Thursday, June 9, 2016

I am now going to start blogging...I am.

I created this blog in the weeks before school started. My goal was to update the site with problems my class would work on throughout the year and to reflect on the implementation of the unit I spent the entire summer writing with the Yale National Initiative.  However grand my aspirations were for this blog, deep down I knew that I probably would not have the time or energy to update it once I started teaching. I was right. I have not opened E Blogger in over 8 months.  So, here we go again. I am committing myself, to writing about my practice and joining the Math Teacher Blogosphere as a"blogger". Before doing so, I want to be upfront with the obstacles (excuses) that have prevented me from blogging in the past:

I don’t have time.
Teachers are busy…blah, blah, blah… Yes, I am busy. Yes, I don’t have a lot of time. Yes, I keep a spoon and a jar of peanut butter in my desk because I am too rushed in the morning to make a respectable, adult lunch. This excuse of being too busy falls flat when I consider the amount of idle time I spend talking, thinking, and lying awake at night, contemplating teaching middle school math. Instead of letting these thoughts and ideas float around in my head, there is no reason why I can’t use some of this time to pin some of them down in writing.

I don’t rite good.
I have never considered myself a writer and have a lot of anxiety over letting others read my writing. My fear of contributing to the math teacher blogosphere is due in large part to my admiration of the writing of popular bloggers like Dan Meyer, Fawn Nguyen, Tracy Zager, Michael Pershan. These individuals clearly have nuanced and important ideas and can clearly and precisely communicate these through writing.  This excuse is mostly based in my own insecurities, but MTBOS is certainly an impressive and intimidating community to join. Please excuse my future grammatical/spelling errors and clunky wording.

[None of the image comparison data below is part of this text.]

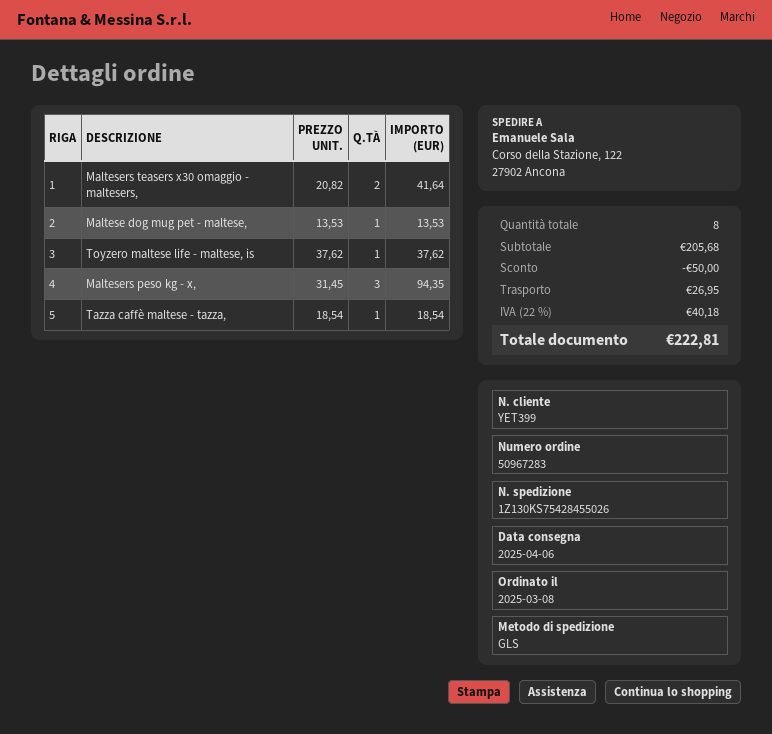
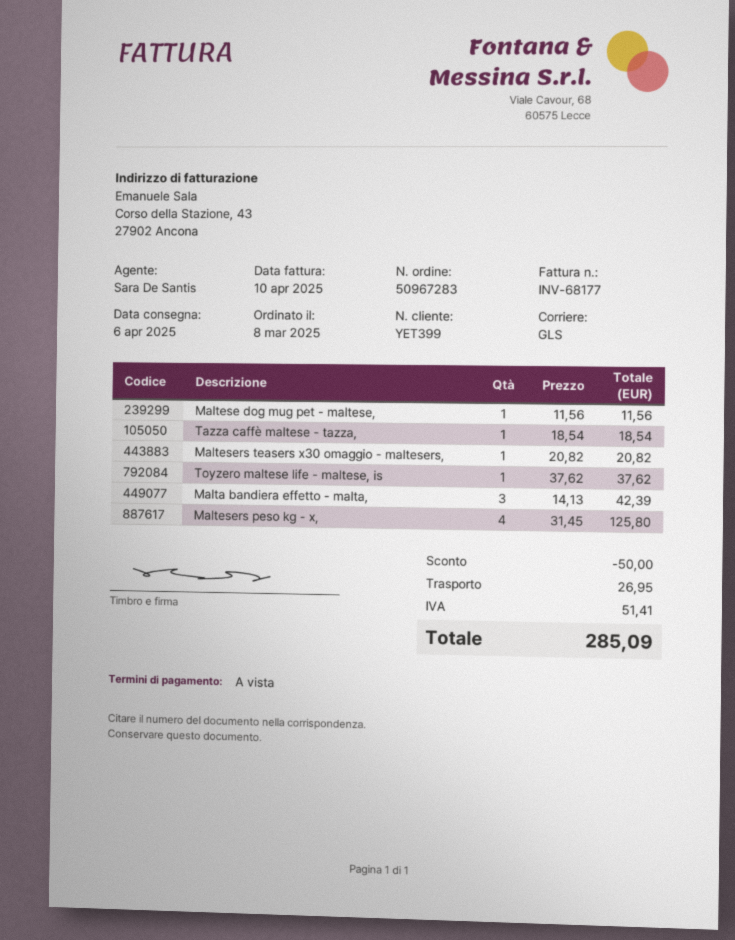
Maltesers teasers x30 omaggio - maltesers,: 2 x 20.82 = 41.64 -> 1 x 20.82 = 20.82
Maltese dog mug pet - maltese,: 1 x 13.53 = 13.53 -> 1 x 11.56 = 11.56
Maltesers peso kg - x,: 3 x 31.45 = 94.35 -> 4 x 31.45 = 125.80
Malta bandiera effetto - malta,: none -> 3 x 14.13 = 42.39
tax: 40.18 -> 51.41
total: 222.81 -> 285.09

I perceive my ideas as obvious, cliché, and most likely old news.
I know that the purpose of blogging in MTBOS is not to constantly pioneer new ideas and produce groundbreaking essays that will transform the world of math education. But I will often come to what I think is brilliant realization around my practice or my students, and then upon more reflection find that, duh, I should have understood this a while ago or that several other teachers have already written about this exact thing. This often leads me to conclude that this thing that is not worth writing about, so I don’t.  Other questions I ask myself that contribute to this line of thinking are:

Does anyone really care about this idea?
Do I seem self important or naive to write about this idea that is probably common knowledge?
Who do you think you are Aaron? 
How many people will roll their eyes when the read the subject of this post?

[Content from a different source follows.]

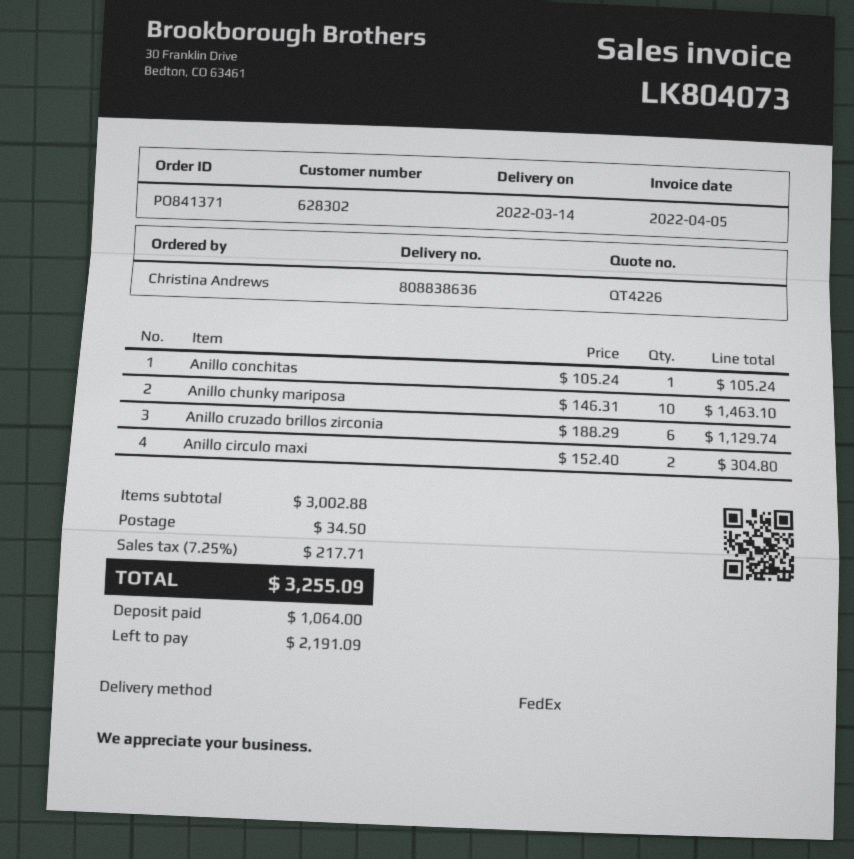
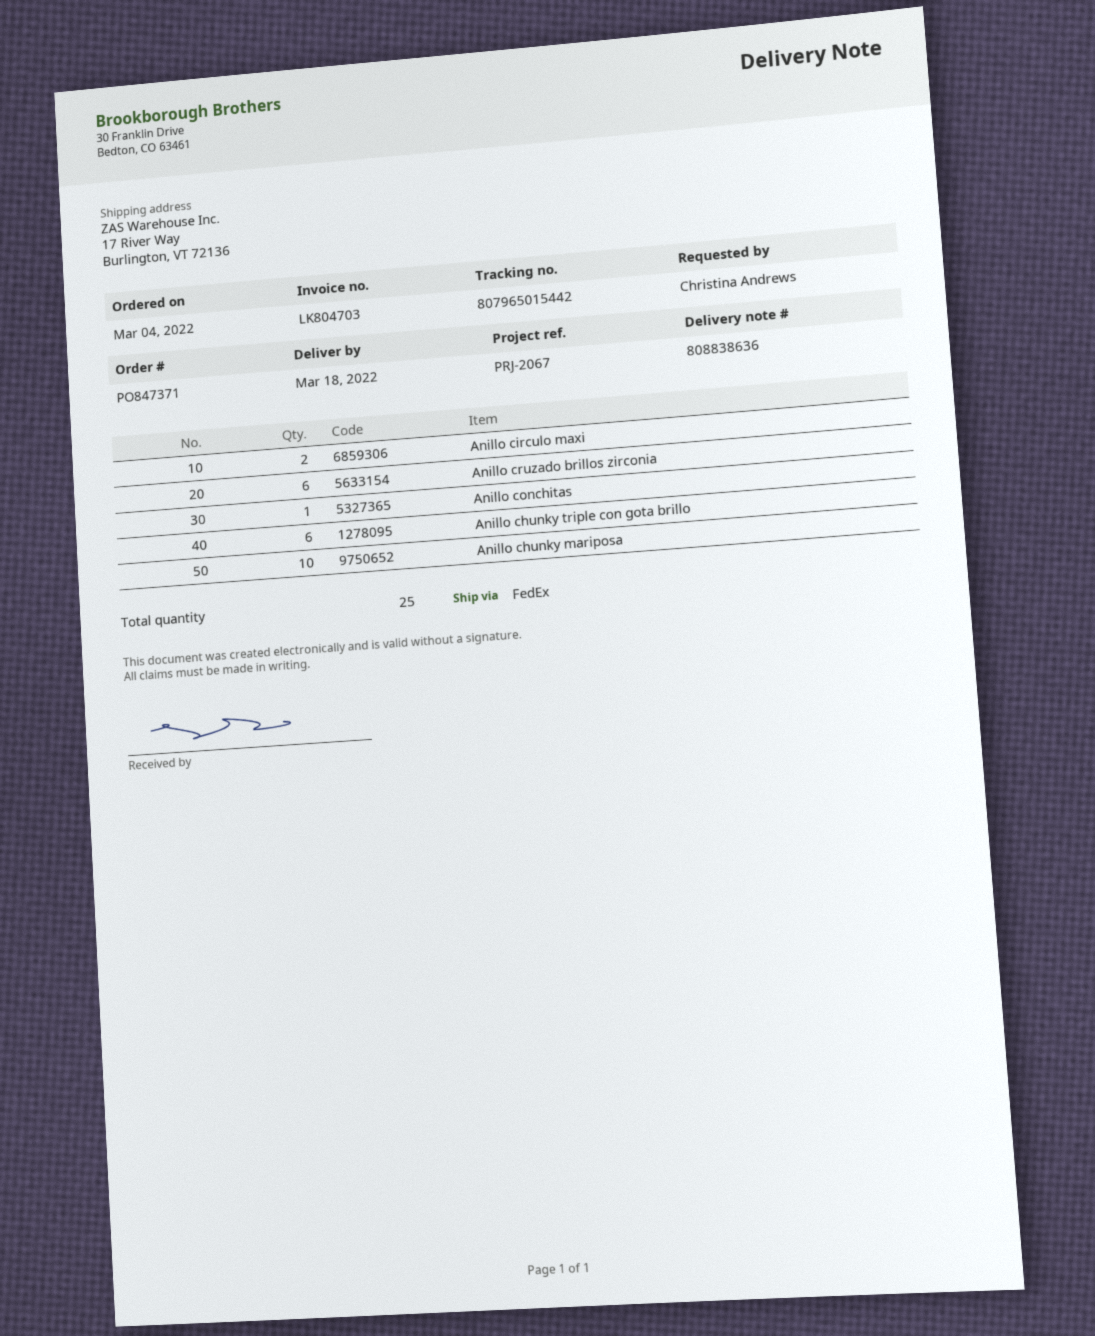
order number: PO841371 -> PO847371
delivery date: 2022-03-14 -> 2022-03-18
invoice number: LK804073 -> LK804703
Anillo chunky triple con gota brillo: none -> 6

I think in order to overcome my inclination to self-doubt, I just need to GET OVER IT. The worst-case scenario is, nobody reads my blog and it becomes a private, although technically public, online diary of my own ramblings and ideas on teaching math.

I apologize for the poor writing of this post.

Ok, I'm going to close my eyes and press the publish button.

Monday, August 10, 2015

A Start and Maybe the End

This is my blog. I am a math teacher who is interested in blogging about teaching math. This is my first post, and it may be my final. There is a good chance that this is one of those silly things that I start and never keep up with, like making my own bread. Anyways, here it goes! Or...here it doesn't go.